然而衣物之下,沒有半點血跡溢出,那轎夫黝黑的皮膚上僅僅被刮出一片梅花白痕,除此之外再無其他痕跡。為首的白衣劍客反應過來,雙眼頓時一凝,腦中迅速流轉間,卻聽得身后九人中的大師兄聲音沙啞的道
“快快走這是昆侖奴”
話音方落,未及那出劍男子反應,便又是聽到同伴一聲驚呼。當即抬頭之間,卻見原本貼地而行的轎子,此時忽然飛了起來,而四名轎夫此時亦是凌空躍起,輕功竟絲毫不弱于一般武林高手。
那出劍男子頓時心知兩方差距十足,若是九劍尚在,發動天山九劍星宇大陣定能取勝,然而以自己此時五人之力,與這種對手正面抗衡無疑是以卵擊石。當即眉頭一皺,朝著眾人道
“你們四人速帶四位師兄離去,我來斷后”
說罷,持劍男子忽然引劍指天,擊出數道劍花疊成一線,隨即腳下踏地借力之間凌空躍起,正是朝著那四名轎夫的腳心刺去。
“四師兄要走一起走”
就在這男子縱身而起之間,他的四名師弟卻是齊聲開口,沒有一人率先離去。這為首男子見狀心中無奈,大喊一聲“你們快走,不要管我”而后也無心再開口說些什么分心,當即凝神運劍,與斜上方的四名轎夫只剩一丈之遙。
其實在很多情況下,斷后的人本有全身而退的把握,就是因為自己要保護的人遲遲不退,去講究什么同生共死,這才不得已使出拼命的手段。

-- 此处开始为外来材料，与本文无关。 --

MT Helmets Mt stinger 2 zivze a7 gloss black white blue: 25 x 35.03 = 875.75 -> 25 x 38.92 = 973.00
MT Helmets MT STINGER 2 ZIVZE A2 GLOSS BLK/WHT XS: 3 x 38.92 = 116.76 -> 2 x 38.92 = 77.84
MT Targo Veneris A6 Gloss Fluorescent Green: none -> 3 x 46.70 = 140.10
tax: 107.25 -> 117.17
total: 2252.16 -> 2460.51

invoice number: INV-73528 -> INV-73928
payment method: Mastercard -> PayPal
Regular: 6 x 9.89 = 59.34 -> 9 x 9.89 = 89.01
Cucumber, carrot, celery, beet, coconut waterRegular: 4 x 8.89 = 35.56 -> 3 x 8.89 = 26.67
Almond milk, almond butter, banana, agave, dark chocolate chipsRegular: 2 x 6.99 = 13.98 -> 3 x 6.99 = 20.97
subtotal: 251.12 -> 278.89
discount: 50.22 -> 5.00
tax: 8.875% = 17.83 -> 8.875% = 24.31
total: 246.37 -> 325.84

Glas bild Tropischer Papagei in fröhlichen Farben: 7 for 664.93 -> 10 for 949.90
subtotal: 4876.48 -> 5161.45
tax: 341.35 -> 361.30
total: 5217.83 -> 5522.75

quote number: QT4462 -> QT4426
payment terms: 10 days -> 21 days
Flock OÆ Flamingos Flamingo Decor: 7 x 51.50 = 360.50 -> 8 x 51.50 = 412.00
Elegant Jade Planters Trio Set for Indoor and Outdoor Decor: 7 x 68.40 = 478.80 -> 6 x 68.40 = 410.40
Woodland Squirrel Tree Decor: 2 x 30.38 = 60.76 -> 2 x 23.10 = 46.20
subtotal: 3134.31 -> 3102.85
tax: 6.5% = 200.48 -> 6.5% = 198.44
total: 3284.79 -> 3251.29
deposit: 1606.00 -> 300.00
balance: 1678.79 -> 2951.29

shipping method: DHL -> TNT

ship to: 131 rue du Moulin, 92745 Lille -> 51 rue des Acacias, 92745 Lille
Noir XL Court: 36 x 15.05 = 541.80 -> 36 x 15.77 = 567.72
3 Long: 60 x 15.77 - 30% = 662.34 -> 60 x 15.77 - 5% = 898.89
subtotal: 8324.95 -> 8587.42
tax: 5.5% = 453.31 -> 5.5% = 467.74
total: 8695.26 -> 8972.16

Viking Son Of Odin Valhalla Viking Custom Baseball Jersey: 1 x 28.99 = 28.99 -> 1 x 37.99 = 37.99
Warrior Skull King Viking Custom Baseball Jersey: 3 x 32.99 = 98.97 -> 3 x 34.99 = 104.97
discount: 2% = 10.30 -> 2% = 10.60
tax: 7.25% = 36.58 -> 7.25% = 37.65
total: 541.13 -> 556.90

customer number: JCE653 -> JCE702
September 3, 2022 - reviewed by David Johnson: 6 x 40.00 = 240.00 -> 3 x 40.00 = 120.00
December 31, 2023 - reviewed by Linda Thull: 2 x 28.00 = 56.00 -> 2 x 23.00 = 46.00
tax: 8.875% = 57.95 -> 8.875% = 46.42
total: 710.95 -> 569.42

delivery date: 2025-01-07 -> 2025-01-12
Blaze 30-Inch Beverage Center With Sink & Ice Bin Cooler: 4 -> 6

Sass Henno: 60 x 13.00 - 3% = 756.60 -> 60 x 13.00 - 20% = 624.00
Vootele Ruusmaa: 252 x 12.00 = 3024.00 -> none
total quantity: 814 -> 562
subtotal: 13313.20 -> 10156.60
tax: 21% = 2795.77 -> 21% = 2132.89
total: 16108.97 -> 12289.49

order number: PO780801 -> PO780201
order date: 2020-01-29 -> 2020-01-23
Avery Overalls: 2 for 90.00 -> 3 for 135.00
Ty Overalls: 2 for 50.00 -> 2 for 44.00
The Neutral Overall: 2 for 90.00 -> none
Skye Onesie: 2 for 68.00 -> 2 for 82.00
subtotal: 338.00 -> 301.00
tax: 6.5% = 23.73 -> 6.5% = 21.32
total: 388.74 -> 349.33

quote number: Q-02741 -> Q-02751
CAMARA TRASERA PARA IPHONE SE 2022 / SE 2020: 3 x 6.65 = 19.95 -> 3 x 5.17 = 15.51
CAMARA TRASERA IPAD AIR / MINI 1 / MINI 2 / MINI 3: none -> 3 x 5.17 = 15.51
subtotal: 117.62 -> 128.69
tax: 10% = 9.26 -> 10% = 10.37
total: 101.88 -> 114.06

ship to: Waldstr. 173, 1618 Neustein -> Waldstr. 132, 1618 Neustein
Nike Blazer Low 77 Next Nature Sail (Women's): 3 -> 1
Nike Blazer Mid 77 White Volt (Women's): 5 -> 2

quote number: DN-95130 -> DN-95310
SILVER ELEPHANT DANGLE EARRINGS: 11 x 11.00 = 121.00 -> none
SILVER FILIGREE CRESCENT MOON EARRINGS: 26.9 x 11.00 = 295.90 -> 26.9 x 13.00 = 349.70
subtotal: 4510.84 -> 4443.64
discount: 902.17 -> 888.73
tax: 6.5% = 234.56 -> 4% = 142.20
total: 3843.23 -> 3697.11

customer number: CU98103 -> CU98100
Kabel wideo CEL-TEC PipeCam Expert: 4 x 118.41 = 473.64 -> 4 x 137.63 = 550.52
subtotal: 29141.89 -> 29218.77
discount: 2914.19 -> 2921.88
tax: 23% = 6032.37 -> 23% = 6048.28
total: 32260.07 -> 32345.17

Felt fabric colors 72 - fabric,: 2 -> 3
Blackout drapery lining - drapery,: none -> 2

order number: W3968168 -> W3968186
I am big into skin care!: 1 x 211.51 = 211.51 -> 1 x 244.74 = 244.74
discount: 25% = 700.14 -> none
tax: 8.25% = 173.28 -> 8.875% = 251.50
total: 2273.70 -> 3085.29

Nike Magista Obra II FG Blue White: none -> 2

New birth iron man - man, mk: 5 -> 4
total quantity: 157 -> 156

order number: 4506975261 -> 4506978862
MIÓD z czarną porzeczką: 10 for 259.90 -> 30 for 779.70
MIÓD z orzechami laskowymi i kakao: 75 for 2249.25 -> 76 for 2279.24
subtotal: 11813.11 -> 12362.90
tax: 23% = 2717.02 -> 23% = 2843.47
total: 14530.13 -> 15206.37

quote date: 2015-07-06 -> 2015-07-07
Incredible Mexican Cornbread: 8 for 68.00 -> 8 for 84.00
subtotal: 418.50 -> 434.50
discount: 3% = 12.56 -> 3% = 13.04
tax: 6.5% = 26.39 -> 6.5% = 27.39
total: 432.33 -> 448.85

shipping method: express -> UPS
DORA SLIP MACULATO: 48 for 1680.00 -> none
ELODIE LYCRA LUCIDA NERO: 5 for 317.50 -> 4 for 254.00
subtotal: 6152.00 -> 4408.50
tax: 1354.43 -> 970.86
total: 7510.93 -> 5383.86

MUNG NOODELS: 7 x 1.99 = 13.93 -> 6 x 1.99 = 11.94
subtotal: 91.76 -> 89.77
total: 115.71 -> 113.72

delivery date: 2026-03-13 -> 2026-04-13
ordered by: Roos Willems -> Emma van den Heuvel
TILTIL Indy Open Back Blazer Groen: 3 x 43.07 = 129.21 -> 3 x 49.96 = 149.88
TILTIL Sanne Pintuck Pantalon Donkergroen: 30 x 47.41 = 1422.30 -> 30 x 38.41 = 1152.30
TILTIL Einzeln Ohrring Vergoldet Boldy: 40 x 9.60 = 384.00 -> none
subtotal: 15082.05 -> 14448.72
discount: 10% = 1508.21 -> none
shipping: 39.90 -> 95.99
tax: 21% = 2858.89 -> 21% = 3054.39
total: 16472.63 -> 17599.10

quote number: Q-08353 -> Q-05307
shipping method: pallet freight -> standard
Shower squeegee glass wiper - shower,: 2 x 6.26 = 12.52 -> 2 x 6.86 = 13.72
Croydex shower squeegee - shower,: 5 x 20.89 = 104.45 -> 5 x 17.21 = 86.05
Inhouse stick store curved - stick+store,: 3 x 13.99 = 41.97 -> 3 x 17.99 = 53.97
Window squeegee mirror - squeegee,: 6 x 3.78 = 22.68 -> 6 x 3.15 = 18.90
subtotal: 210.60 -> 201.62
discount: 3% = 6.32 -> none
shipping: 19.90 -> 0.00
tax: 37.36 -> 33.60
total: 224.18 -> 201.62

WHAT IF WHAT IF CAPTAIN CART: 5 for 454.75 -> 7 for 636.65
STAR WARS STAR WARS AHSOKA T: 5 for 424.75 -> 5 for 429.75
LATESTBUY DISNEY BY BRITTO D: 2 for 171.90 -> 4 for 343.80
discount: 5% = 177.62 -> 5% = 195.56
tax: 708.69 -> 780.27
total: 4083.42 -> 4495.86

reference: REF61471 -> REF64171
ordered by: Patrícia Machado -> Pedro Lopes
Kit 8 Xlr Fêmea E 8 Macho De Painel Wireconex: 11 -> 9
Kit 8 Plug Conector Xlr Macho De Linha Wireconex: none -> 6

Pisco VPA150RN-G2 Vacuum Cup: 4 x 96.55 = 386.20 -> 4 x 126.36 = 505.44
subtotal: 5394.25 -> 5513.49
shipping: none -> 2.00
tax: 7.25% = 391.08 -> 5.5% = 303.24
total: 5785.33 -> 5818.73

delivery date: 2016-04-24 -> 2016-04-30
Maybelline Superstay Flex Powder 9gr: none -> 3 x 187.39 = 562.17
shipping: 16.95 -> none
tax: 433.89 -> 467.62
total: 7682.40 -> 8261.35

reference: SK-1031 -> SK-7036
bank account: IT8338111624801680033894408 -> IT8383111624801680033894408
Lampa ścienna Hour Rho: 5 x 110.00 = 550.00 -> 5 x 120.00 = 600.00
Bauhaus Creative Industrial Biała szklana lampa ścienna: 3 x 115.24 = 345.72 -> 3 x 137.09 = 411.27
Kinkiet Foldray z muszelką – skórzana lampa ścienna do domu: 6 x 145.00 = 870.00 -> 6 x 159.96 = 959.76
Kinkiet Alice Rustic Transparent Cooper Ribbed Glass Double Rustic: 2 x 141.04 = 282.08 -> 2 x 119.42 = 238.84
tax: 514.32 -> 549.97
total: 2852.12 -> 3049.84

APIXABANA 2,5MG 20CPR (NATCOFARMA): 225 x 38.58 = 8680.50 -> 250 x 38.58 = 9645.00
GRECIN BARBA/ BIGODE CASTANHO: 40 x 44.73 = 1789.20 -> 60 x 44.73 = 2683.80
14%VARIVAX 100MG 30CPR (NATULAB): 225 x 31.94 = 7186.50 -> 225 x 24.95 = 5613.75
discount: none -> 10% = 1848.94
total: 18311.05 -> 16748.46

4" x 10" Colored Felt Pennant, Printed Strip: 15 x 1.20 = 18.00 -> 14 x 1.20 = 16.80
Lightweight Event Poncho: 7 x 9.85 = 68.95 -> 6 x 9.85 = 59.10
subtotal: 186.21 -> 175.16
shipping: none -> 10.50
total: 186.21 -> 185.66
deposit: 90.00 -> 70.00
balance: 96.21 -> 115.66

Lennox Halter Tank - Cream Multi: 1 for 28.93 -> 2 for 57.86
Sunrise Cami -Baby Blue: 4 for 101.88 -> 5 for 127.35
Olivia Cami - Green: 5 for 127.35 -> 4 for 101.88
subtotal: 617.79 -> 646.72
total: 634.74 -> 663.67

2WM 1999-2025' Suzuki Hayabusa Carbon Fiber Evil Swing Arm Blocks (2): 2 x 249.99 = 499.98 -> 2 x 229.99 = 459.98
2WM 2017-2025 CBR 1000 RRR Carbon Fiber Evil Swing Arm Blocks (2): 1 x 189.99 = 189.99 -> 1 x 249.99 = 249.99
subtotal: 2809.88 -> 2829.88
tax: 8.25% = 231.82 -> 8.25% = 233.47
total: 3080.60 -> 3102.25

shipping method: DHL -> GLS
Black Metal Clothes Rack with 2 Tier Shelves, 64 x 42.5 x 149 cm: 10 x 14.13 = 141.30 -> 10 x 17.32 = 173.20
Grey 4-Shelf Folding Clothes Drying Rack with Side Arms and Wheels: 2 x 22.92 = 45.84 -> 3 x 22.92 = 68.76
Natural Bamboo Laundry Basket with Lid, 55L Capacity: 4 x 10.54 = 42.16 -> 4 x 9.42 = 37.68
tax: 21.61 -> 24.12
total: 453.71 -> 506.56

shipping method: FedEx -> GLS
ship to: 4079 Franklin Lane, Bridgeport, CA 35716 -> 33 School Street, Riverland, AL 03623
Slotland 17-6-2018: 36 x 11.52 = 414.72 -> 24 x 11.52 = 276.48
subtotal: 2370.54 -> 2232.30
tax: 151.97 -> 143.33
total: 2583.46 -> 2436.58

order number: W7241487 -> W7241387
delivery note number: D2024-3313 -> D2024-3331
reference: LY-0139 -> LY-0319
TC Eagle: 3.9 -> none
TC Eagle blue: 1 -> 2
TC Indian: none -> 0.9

而這些人看到自己要保護之人留下,看似是十分感動,可心中卻是郁悶無比。
這持劍而去的男子,此刻心中正是這樣一幅心理。他原本打算趁對方運使輕功無處借力,此時由下而上刺敵要害,雖無法殺敵,但卻能降低對方的速度。如此一來,自己的同伴便有撤離的時間,而自己一劍過后,當即便走,并不用真的留下斷后。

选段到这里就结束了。